Fortunately: You are never too busy. Amanda runs track and cross country, takes a full course load each semester, has a job at the TV Station, and started an abstinence group for high school girls. She also makes time for her manly boyfriend. She shows that having things to do doesn’t equate to selfishness. She makes time for God, every person, and every task.
Unfortunately:  Using the word “precious” as the default response in conversation, such as “I’m going to class.” Precious.
What a hunk. Of time he takes out of her schedule.
Fortunately: Make long-term friendships with people who are nothing like you.
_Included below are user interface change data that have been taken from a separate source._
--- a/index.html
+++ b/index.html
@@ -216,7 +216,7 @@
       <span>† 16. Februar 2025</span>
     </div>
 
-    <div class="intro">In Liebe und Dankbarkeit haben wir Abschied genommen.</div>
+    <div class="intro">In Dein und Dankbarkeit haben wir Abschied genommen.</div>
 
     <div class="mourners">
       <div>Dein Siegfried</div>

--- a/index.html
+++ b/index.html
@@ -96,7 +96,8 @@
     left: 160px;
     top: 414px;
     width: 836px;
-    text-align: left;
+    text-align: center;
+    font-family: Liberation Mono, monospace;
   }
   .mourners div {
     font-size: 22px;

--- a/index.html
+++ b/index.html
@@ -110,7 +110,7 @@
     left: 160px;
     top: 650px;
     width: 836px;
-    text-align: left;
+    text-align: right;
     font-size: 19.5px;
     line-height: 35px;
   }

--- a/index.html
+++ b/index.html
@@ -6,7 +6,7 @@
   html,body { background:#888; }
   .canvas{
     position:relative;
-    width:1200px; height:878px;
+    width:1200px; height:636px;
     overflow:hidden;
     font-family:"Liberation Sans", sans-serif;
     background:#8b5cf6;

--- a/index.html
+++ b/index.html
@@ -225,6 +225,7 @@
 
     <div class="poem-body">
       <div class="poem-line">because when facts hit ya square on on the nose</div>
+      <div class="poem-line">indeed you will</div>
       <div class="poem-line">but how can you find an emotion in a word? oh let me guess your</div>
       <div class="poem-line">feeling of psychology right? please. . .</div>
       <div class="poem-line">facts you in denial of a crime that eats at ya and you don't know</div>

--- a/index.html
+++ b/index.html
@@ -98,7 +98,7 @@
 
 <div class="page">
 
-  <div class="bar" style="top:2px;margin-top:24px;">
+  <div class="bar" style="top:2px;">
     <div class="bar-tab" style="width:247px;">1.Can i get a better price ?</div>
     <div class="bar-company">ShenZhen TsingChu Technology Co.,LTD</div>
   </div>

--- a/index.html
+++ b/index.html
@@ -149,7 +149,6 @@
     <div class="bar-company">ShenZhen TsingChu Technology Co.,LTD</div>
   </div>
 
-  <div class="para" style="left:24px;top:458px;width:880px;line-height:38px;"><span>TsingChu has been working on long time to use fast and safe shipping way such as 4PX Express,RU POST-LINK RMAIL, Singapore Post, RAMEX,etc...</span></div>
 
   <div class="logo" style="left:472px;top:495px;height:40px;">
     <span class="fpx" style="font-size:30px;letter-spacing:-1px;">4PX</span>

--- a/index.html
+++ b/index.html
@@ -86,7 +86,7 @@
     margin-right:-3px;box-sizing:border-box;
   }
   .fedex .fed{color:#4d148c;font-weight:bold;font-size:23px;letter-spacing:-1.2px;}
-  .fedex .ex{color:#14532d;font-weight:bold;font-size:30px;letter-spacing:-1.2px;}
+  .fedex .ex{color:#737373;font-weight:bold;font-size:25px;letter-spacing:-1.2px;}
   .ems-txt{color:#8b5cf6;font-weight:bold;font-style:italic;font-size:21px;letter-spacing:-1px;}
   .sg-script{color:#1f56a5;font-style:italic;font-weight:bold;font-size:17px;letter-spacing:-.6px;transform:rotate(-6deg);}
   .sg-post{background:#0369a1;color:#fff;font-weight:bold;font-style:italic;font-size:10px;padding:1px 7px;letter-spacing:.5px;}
Beka is friends with a 60-year-old couple who take her on motorcycle rides and a 70-year-old woman who feeds her grilled cheese.  
Unfortunately: She ponders thoughtfully before responding to a question or giving excellent advice, but in an effort to emulate this, my wisdom comes off as contrived.  
                Ex| I’m so stressed out about my exams.
    Maybe you should stop doing that.
Fortunately: Talk. Brooke is probably the most reserved of the group, but during our roommate Bible studies, she was extremely open. Seeing someone else bare their soul, especially when I could tell it was more uncomfortable for her than it would be for some of the others, encouraged us to do the same.
Unfortunately: Brooke hasn’t made any adverse marks on my personality because she leaves every weekend to see her fiancĂ© before she gets the chance (sorry Brooklyn, I couldn’t resist passive aggressively saying I miss you).